Cards on the comeback trail
By Susan Kelly
Bridge is having a moment.
I know this because when I turned 50, my mother said, “If you don’t learn how to play bridge, you’re not going to have anything to do when you’re 70.” (Actually, she may have said, “You’re not going to have any friends when you’re 70,” which seems more likely.) My mother grew up in a family so devoted to bridge that one Christmas I gave my grandfather an automatic card shuffling gadget from the Miles Kimball catalog. My grandmother taught me to “bridge” cards when shuffling, to impress all my friends at camp. In college, I watched sorority sisters play gut bridge, cross-legged on the floor between ashtrays and bottles of Tab.
Despite all this exposure to bridge, the only game I like is Scrabble — “And I’ll pay for your lessons,” my mother added.
Bridge is so hot right now that churches are offering lessons to lure —
I mean encourage — young people into the fold. Well, at least Charlotte churches are. What would Jesus do? He’d do Third in hand, high as you can. Strength before length, definitely.
Like every hobby, interest, or pursuit, any gathering of bridge players has its echelons of skills, plus PIAs and KIAs. No, not a car, but Know-It-Alls and Pains-In-the-…. Keisters. I have fiends, I mean friends, who go to Gatlinburg, Tennessee and exist on protein bars to play bridge 14 hours a day with 2,999 other duplicate devotees. Gatlinburg! That’s where you went to get married in a rush, last time I checked. Now it’s become a destination for card sharks seeking to become “life members” in an obscure organization. I’ve seen pictures taken covertly of participants at these events, and I’m here to tell you: Fanaticism is not pretty.
I prefer social bridge, which is less competitive, chattier, and includes snacks. Before bridge, I used to plan days with a two-hour free zone around going to see a movie by myself. Now, I get up a bridge game, with sesame sticks in place of my smuggled Sugar Daddy. After 5 o’clock or so, social bridge also includes alcohol, and soon after that, bridge morphs into dridge (drinking + bridge). It’s amazing how fast the importance of conventions and counting fades.

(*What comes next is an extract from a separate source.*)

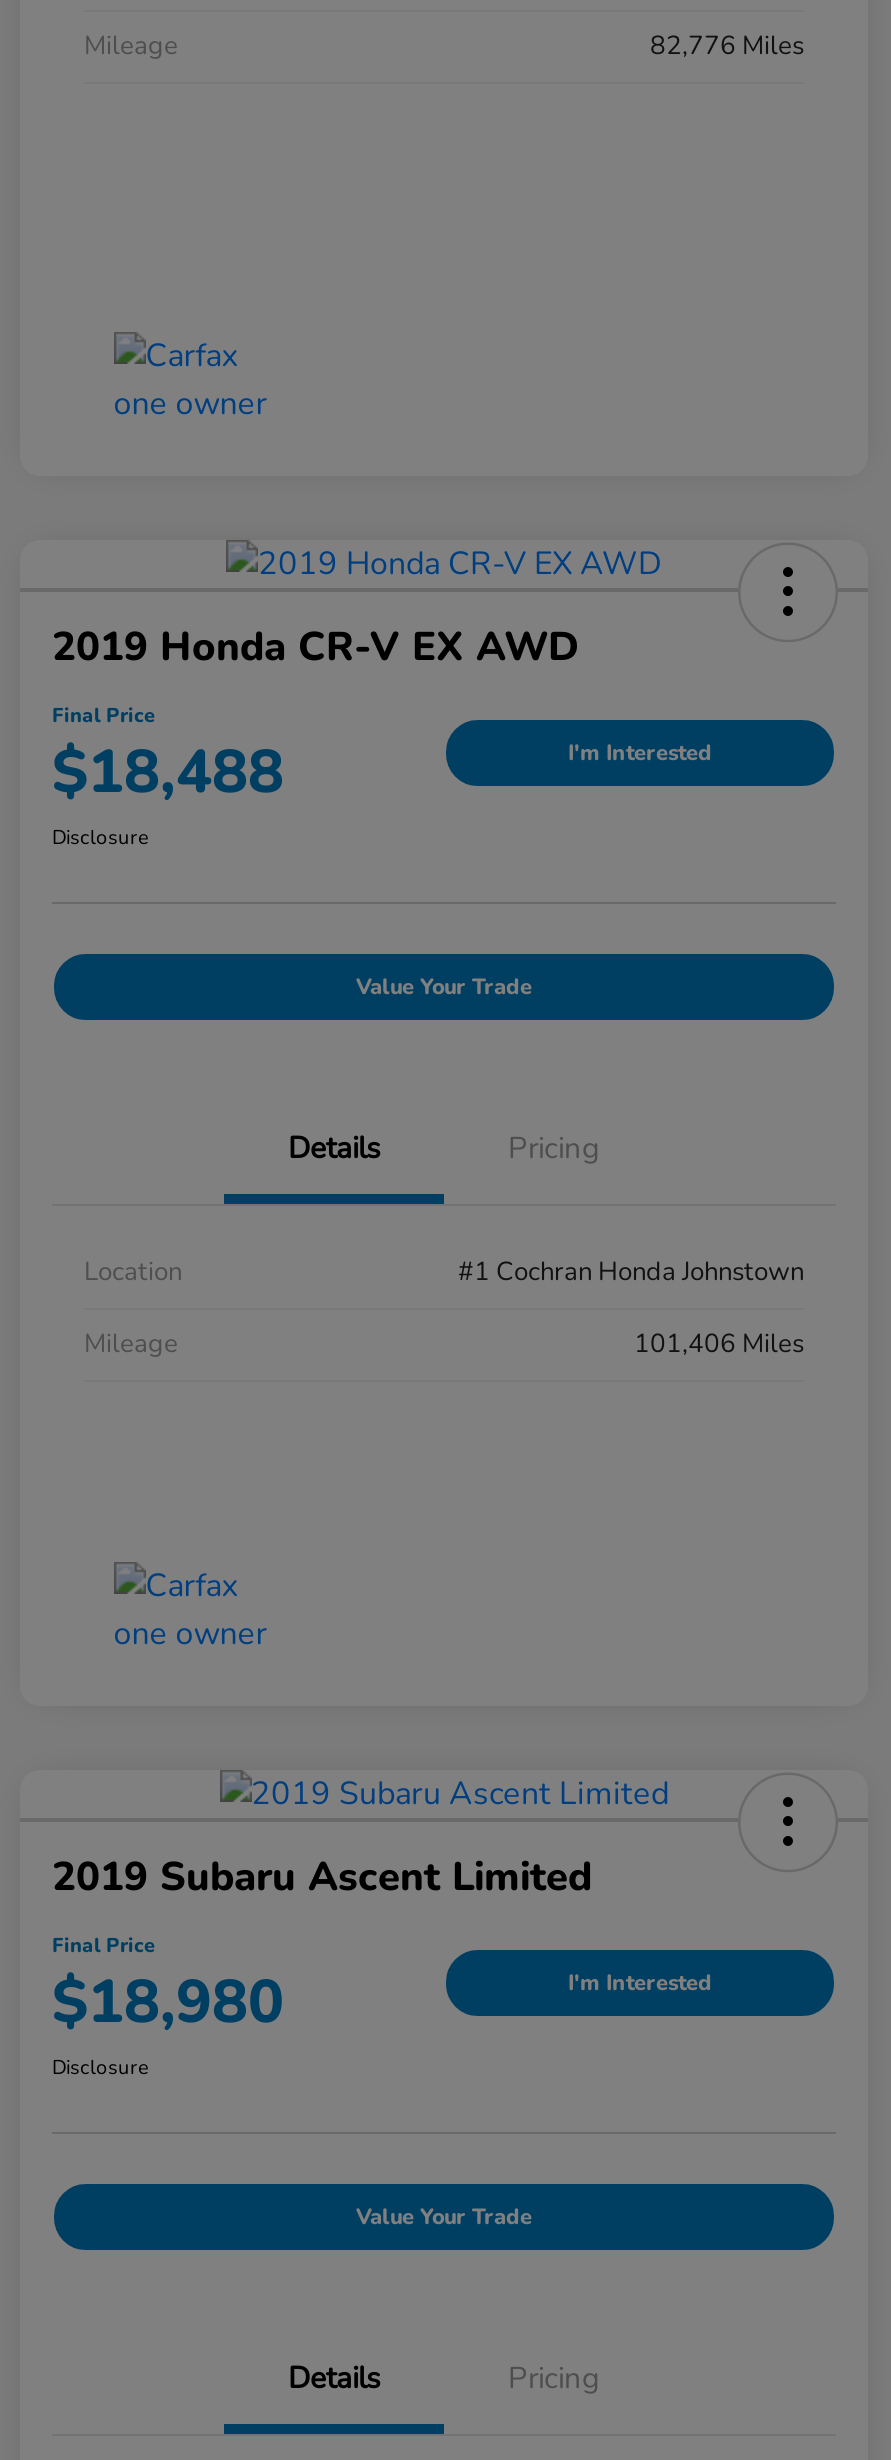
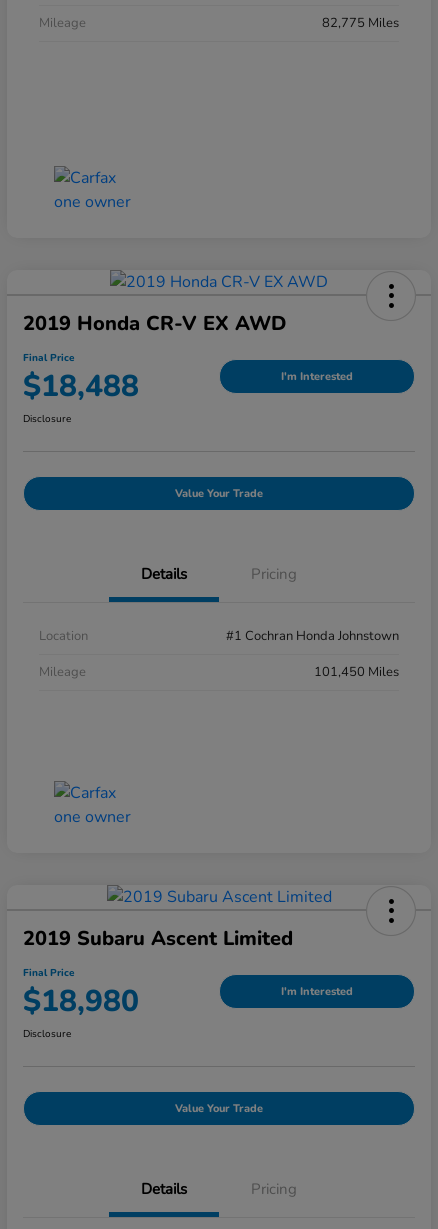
[650,28,804,64] 82,776 Miles -> [322,14,399,32] 82,775 Miles
[634,1326,804,1362] 101,406 Miles -> [314,663,399,681] 101,450 Miles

Naturally, where there’s a trend, there’s an industry not far behind. From bidding boxes — God forbid we should have to remember what we bid — to cutesy cocktail napkins, and needlepointed, monogrammed, lined-with-satin bridge table covers. I found a set of glasses decorated with spades and hearts and so forth in a vintage shop not long ago and pounced on them like Betty Draper in Mad Men, or that awful woman in The Help. This is what I’ve become.
That there is no bridge emoji is grievous unto me.
Bridge has its own lingo and etiquette, too. Point the “made” deck toward the next dealer. It’s illegal to inform someone whether they’re “on the board” or “in their hand.” It’s also illegal to “cut thin to win.” “Wish tricks” are for amateurs. Coveting the rings and/or manicure of your partner is in poor taste.
It’s true: I made that one up.
The best reason for jumping on the bridge bandwagon is that, like crossword puzzles and replacing the metal fillings in your teeth, playing bridge supposedly staves off dementia. This theory, however, doesn’t exactly jibe with word from the retirement home that players are putting a napkin on their head to remind them of who dealt last. Still, Warren Buffett has said that, “I wouldn’t mind going to jail if I had three cellmates who played bridge,” and who are you to argue with a billionaire? Your deal. OH
In a former life, Susan Kelly published five novels, won some awards, did some teaching, and made a lot of speeches. These days, she’s freelancing and making up for all that time she spent indoors writing novels.